A lot of stuff going on yesterday! As I noted, a federal judge in San Francisco heard argument in the challenge to Judge Vaughn Walker’s ruling in CA Prop 8 case. SCOTUSblog’s Lyle Denniston has a summary of the hearing and notes the ruling could come as early as today:

A federal judge in San Francisco, closing a lengthy hearing on Monday on a plea that he wipe out another judge’s decision striking down California’s ban on same-sex marriage, vowed to issue a prompt decision, perhaps within 24 hours.  Chief District Judge James Ware seemed troubled over what standard he should use, and what precedent he might be setting, as he prepared to rule on whether to nullify that decision against Proposition 8.  He has been asked to do so on the premise that District Judge Vaughn R. Walker, the trial judge, should have disqualified himself altogether from trying the case.

In related news, the WSJ Law Blog tells us the Tide Turns in Favor of Gay Marriage and Adoptions.

Also yesterday, seven GOPers met in New Hampshire for a debate.
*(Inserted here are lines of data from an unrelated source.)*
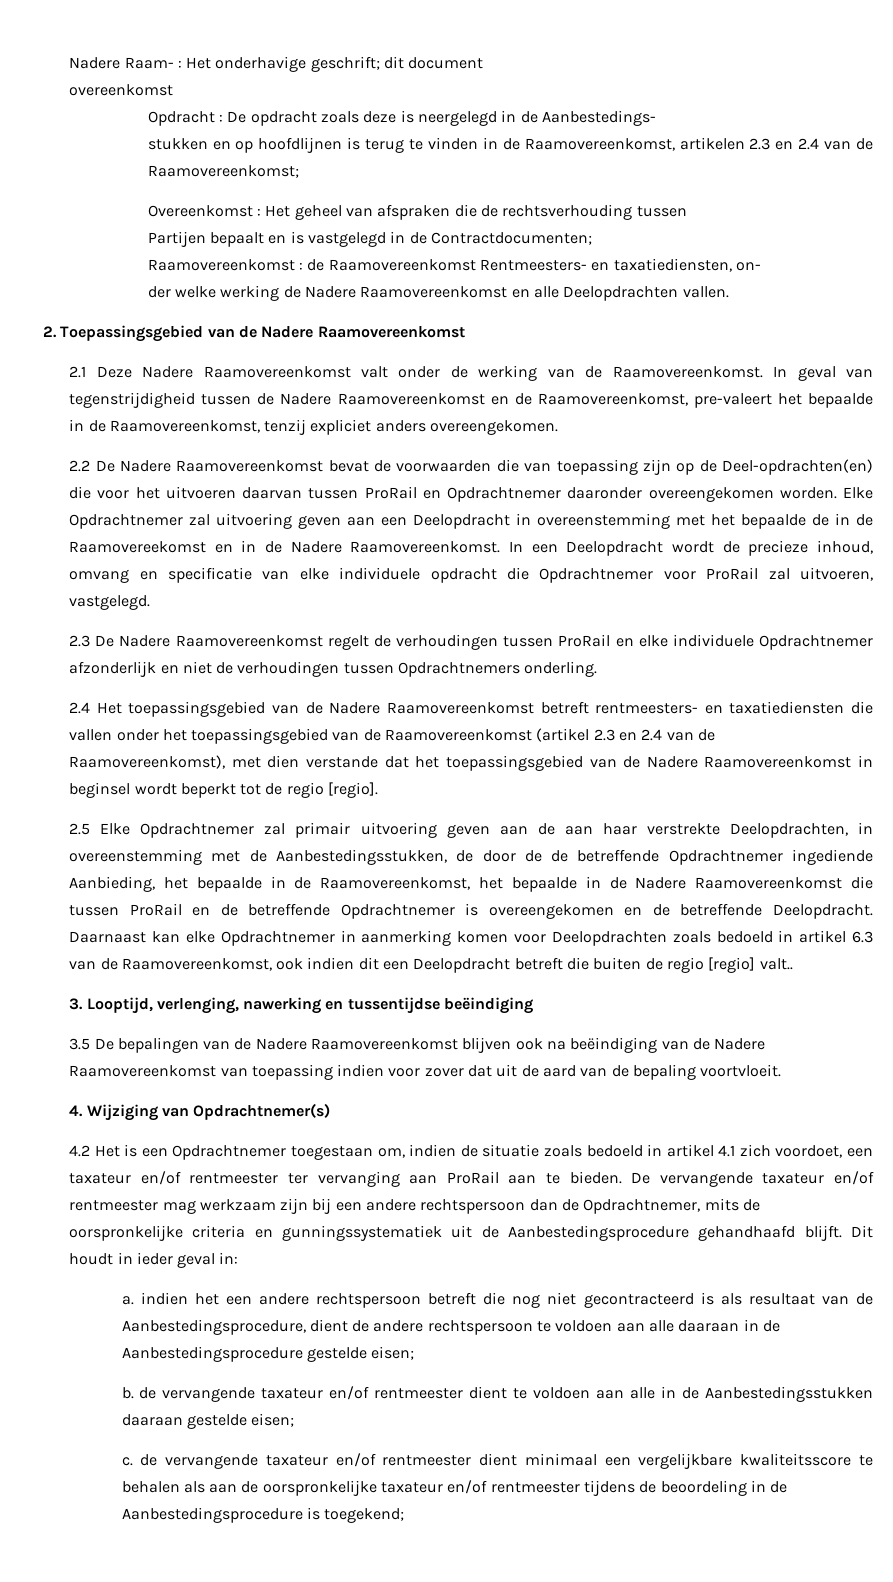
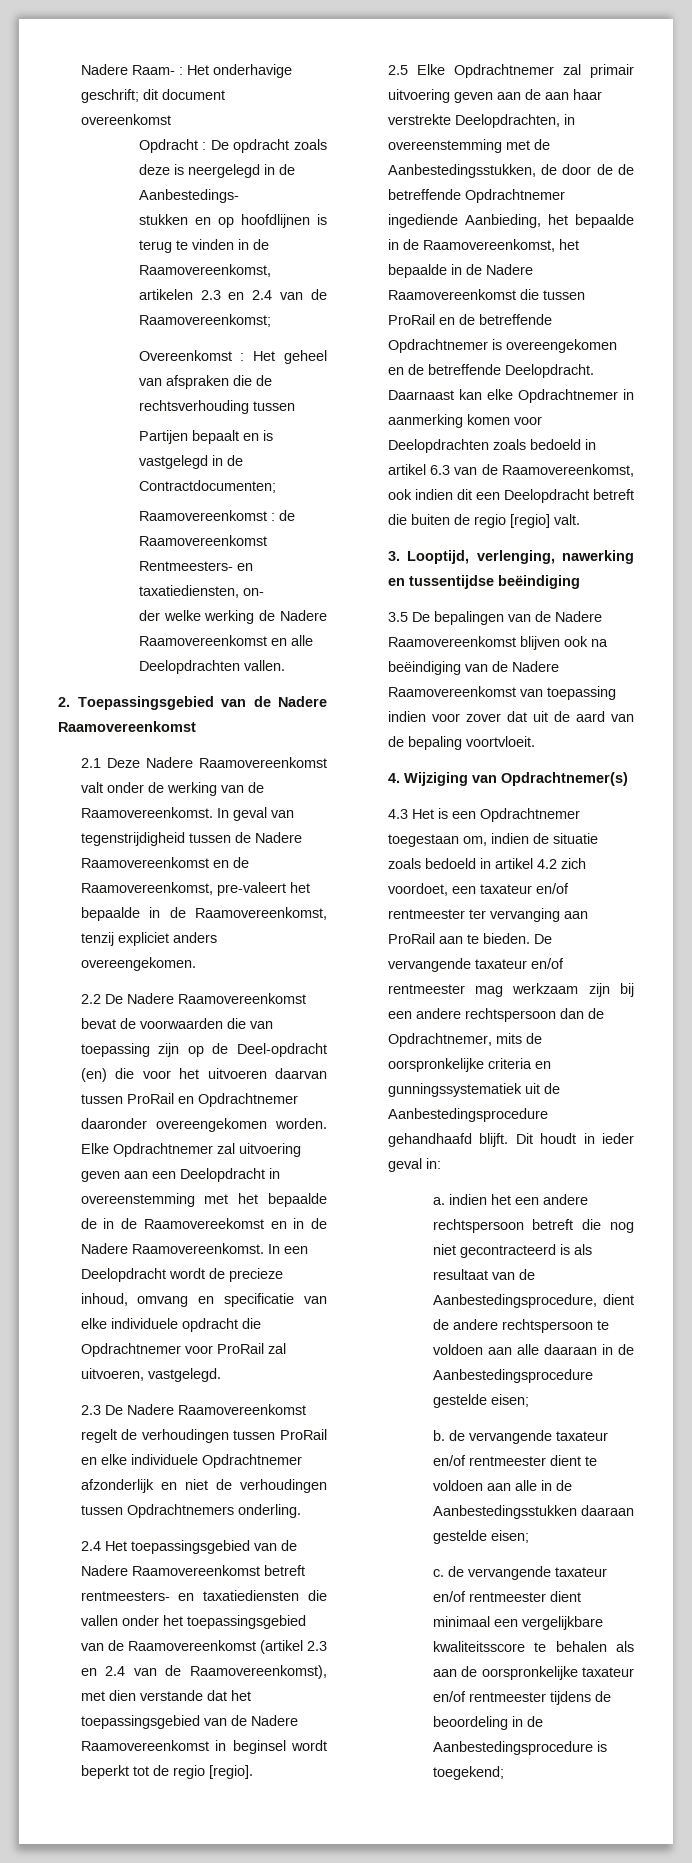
- 2.2 De Nadere Raamovereenkomst bevat de voorwaarden die van toepassing zijn op de Deel-opdrachten(en) die voor het uitvoeren daarvan tussen ProRail en Opdrachtnemer daaronder overeengekomen worden.
+ 2.2 De Nadere Raamovereenkomst bevat de voorwaarden die van toepassing zijn op de Deel-opdracht (en) die voor het uitvoeren daarvan tussen ProRail en Opdrachtnemer daaronder overeengekomen worden.
- Daarnaast kan elke Opdrachtnemer in aanmerking komen voor Deelopdrachten zoals bedoeld in artikel 6.3 van de Raamovereenkomst, ook indien dit een Deelopdracht betreft die buiten de regio [regio] valt..
+ Daarnaast kan elke Opdrachtnemer in aanmerking komen voor Deelopdrachten zoals bedoeld in artikel 6.3 van de Raamovereenkomst, ook indien dit een Deelopdracht betreft die buiten de regio [regio] valt.
- 4.2 Het is een Opdrachtnemer toegestaan om, indien de situatie zoals bedoeld in artikel 4.1 zich voordoet, een taxateur en/of rentmeester ter vervanging aan ProRail aan te bieden.
+ 4.3 Het is een Opdrachtnemer toegestaan om, indien de situatie zoals bedoeld in artikel 4.2 zich voordoet, een taxateur en/of rentmeester ter vervanging aan ProRail aan te bieden.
Peter Suderman was not impressed:

It could’ve been worse. Maybe. 

Mitt Romney. Tim Pawlenty. Newt Gingrich. Michelle Bachmann. Rick Santorum. Herman Cain. Ron Paul. Earlier tonight, the GOP’s presidential wannabes took the stage in New Hampshire for a debate amongst Republican presidential hopefuls. Moderator John King audibly mumbled and grunted through their answers, as if attempting to manually punctuate the candidates’ sentences for them. Occasionally, he stopped to ask individual candidates to choose between two competing bits of inane pop-culture trivia (iPhone or Blackberry? Conan or Leno?) in a game he called “This Or That.”

Read Suderman’s full review. In today’s Political Diary, John Fund analyzed the debate as well:

There were three winners from last night’s GOP presidential debate in New Hampshire. Mitt Romney skated through the two-hour event with only superficial nicks to his frontrunner status. Michele Bachmann, the Minnesota congresswoman, performed well and stole headlines by announcing she was entering the race during her first debate answer. The third winner was Texas Gov. Rick Perry, who’s considering a run. If nothing else, last night’s debate demonstrated that there is still no clear alternative to Mr. Romney who has the loyalty of the party’s grass roots.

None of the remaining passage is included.